Let $ ABC$ be an acute triangle and $ CL$ be the angle bisector of $ \angle ACB$. The point $ P$ lies on the segment $CL$ such that $ \angle APB=\pi-\frac{_1}{^2}\angle ACB$. Let $ k_1$ and $ k_2$ be the circumcircles of the triangles $ APC$ and $ BPC$. $ BP\cap k_1=Q, AP\cap k_2=R$. The tangents to $ k_1$ at $ Q$ and $ k_2$ at $ B$ intersect at $ S$ and the tangents to $ k_1$ at $ A$ and $ k_2$ at $ R$ intersect at $ T$. Prove that $ AS=BT.$

2009 Bulgaria P2
In the triangle $ABC$ its incircle with center $I$ touches its sides $BC, CA$ and $AB$ in the points $A_1, B_1, C_1$ respectively. Through $I$ is drawn a line $\ell$. The points $A', B'$ and $C'$ are reflections of $A_1, B_1, C_1$ with respect to the line $\ell$. Prove that the lines $A_1A', B_1B'$ and $C_1C'$ intersects at a common point.

2010 Bulgaria P2
Each of two different lines parallel to the the axis $Ox$ have exactly two common points on the graph of the function $f(x)=x^3+ax^2+bx+c$. Let $\ell_1$ and $\ell_2$ be two lines parallel to $Ox$ axis which meet the graph of $f$ in points $K_1, K_2$ and $K_3, K_4$, respectively. Prove that the quadrilateral formed by $K_1, K_2, K_3$ and $ K_4$ is a rhombus if and only if its area is equal to $6$ units.

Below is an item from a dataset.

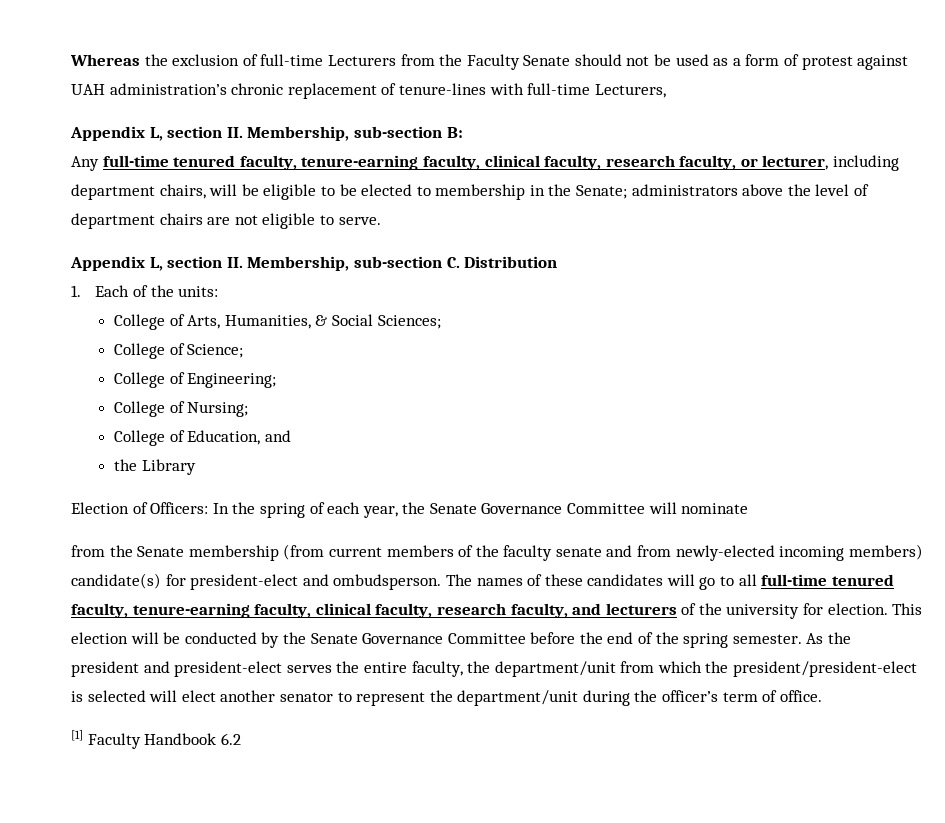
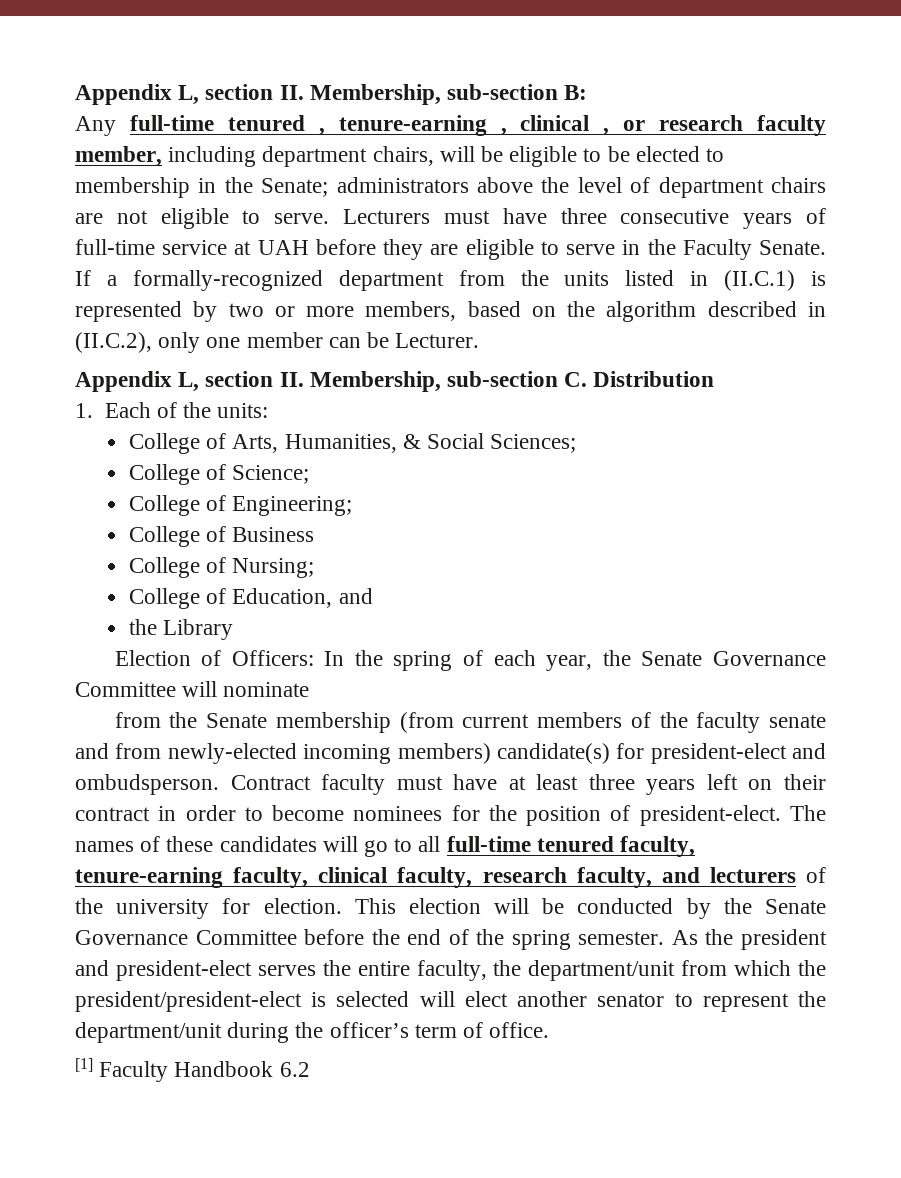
- Whereas the exclusion of full-time Lecturers from the Faculty Senate should not be used as a form of protest against UAH administration’s chronic replacement of tenure-lines with full-time Lecturers,
- Any full-time tenured faculty, tenure-earning faculty, clinical faculty, research faculty, or lecturer, including department chairs, will be eligible to be elected to membership in the Senate; administrators above the level of department chairs are not eligible to serve.
+ Any full-time tenured , tenure-earning , clinical , or research faculty member, including department chairs, will be eligible to be elected to membership in the Senate; administrators above the level of department chairs are not eligible to serve. Lecturers must have three consecutive years of full-time service at UAH before they are eligible to serve in the Faculty Senate. If a formally-recognized department from the units listed in (II.C.1) is represented by two or more members, based on the algorithm described in (II.C.2), only one member can be Lecturer.
+ College of Business
+ Contract faculty must have at least three years left on their contract in order to become nominees for the position of president-elect.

Let $k$ be the circumference of the triangle $ABC.$ The point $D$ is an arbitrary point on the segment $AB.$ Let $I$ and $J$ be the centers of the circles which are tangent to the side $AB,$ the segment $CD$ and the circle $k.$ We know that the points $A, B, I$ and $J$ are concyclic. The excircle of the triangle $ABC$ is tangent to the side $AB$ in the point $M.$ Prove that $M \equiv D.$

Point $O$ is inside $\triangle ABC$. The feet of perpendicular from $O$ to $BC,CA,AB$ are $D,E,F$. Perpendiculars from $A$ and $B$ respectively to $EF$ and $FD$ meet at $P$. Let $H$ be the foot of perpendicular from $P$ to $AB$. Prove that $D,E,F,H$ are concyclic.

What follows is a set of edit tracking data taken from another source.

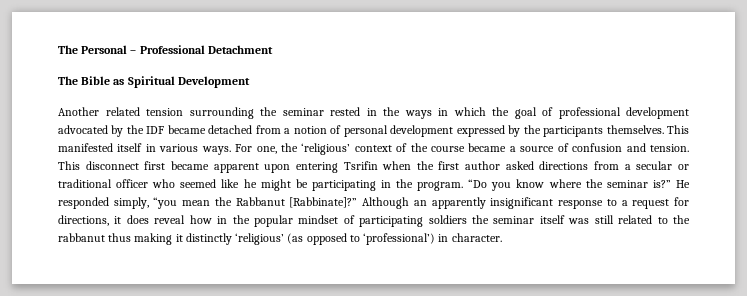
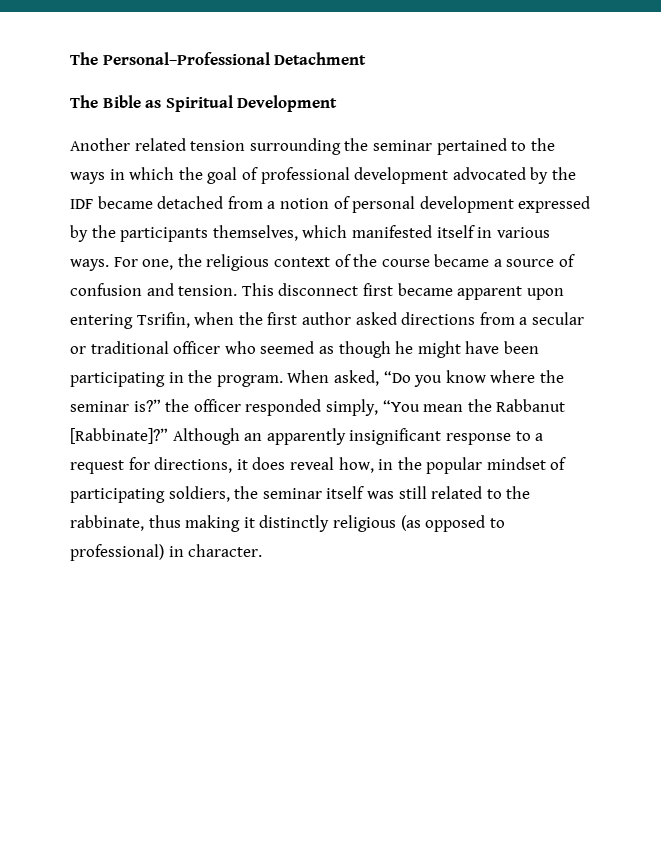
- The Personal – Professional Detachment
+ The Personal–Professional Detachment
- Another related tension surrounding the seminar rested in the ways in which the goal of professional development advocated by the IDF became detached from a notion of personal development expressed by the participants themselves. This manifested itself in various ways.
+ Another related tension surrounding the seminar pertained to the ways in which the goal of professional development advocated by the IDF became detached from a notion of personal development expressed by the participants themselves, which manifested itself in various ways.
- For one, the ‘religious’ context of the course became a source of confusion and tension.
+ For one, the religious context of the course became a source of confusion and tension.
- This disconnect first became apparent upon entering Tsrifin when the first author asked directions from a secular or traditional officer who seemed like he might be participating in the program.
+ This disconnect first became apparent upon entering Tsrifin, when the first author asked directions from a secular or traditional officer who seemed as though he might have been participating in the program.
- “Do you know where the seminar is?” He responded simply, “you mean the Rabbanut [Rabbinate]?”
+ When asked, “Do you know where the seminar is?” the officer responded simply, “You mean the Rabbanut [Rabbinate]?”
- Although an apparently insignificant response to a request for directions, it does reveal how in the popular mindset of participating soldiers the seminar itself was still related to the rabbanut thus making it distinctly ‘religious’ (as opposed to ‘professional’) in character.
+ Although an apparently insignificant response to a request for directions, it does reveal how, in the popular mindset of participating soldiers, the seminar itself was still related to the rabbinate, thus making it distinctly religious (as opposed to professional) in character.

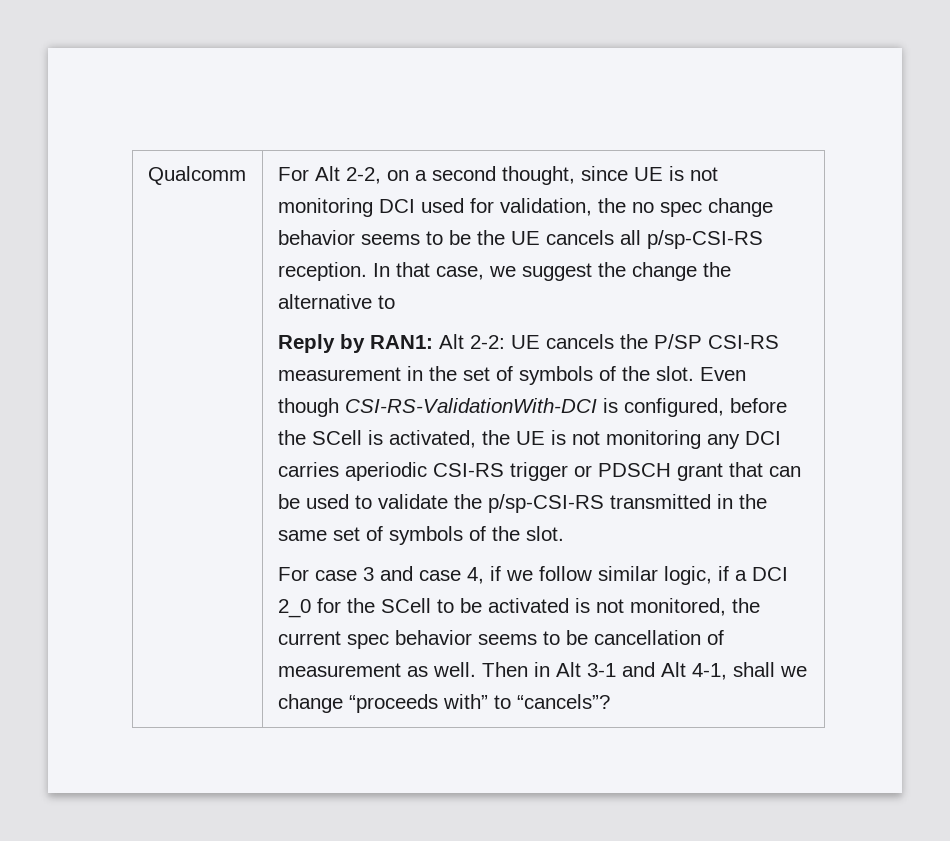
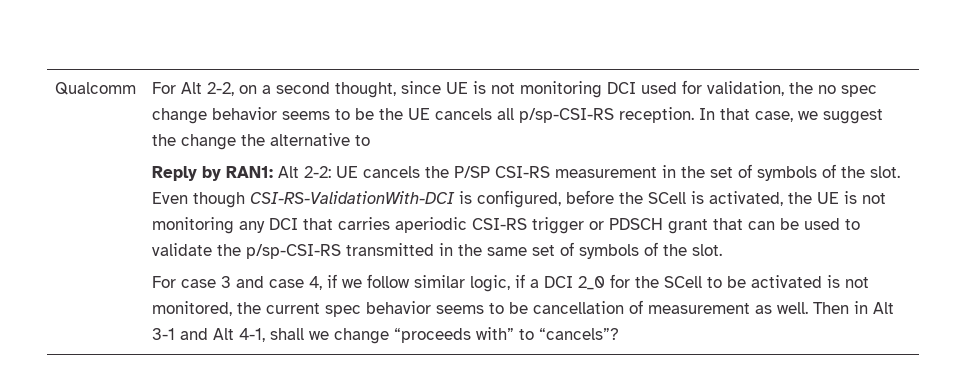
- Even though CSI-RS-ValidationWith-DCI is configured, before the SCell is activated, the UE is not monitoring any DCI carries aperiodic CSI-RS trigger or PDSCH grant that can be used to validate the p/sp-CSI-RS transmitted in the same set of symbols of the slot.
+ Even though CSI-RS-ValidationWith-DCI is configured, before the SCell is activated, the UE is not monitoring any DCI that carries aperiodic CSI-RS trigger or PDSCH grant that can be used to validate the p/sp-CSI-RS transmitted in the same set of symbols of the slot.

We are given an acute-angled triangle $ABC$ and a random point $X$ in its interior, different from the centre of the circumcircle $k$ of the triangle. The lines $AX,BX$ and $CX$ intersect $k$ for a second time in the points $A_1,B_1$ and $C_1$ respectively. Let $A_2,B_2$ and $C_2$ be the points that are symmetric of  $A_1,B_1$ and $C_1$ in respect to $BC,AC$ and $AB$ respectively. Prove that the circumcircle of the triangle $A_2,B_2$ and $C_2$ passes through a constant point that does not depend on the choice of $X$.

2013 Bulgaria P5
Consider acute $\triangle ABC$ with altitudes $AA_1, BB_1$ and $CC_1$ ($A_1 \in BC,B_1 \in  AC,C_1 \in  AB$). A point $C' $ on the extension of $B_1A_1$ beyond $A_1$ is such that  $A_1C' = B_1C_1$. Analogously, a point $B'$ on the extension of A$_1C_1$ beyond $C_1$ is such that $C_1B'  = A_1B_1$ and a point $A' $ on the extension of $C_1B_1$ beyond $B_1$ is such that $B_1A'  = C_1A_1$. Denote by $A'', B'', C''$ the symmetric points of $A' , B' , C'$ with respect to $BC, CA$ and $AB$ respectively. Prove that if $R, R'$ and R'' are circumradiii of $\triangle ABC, \triangle A'B'C'$ and $\triangle A''B''C''$, then $R, R'$ and $R'' $ are sidelengths of a triangle with area equals one half of the area of $\triangle ABC$.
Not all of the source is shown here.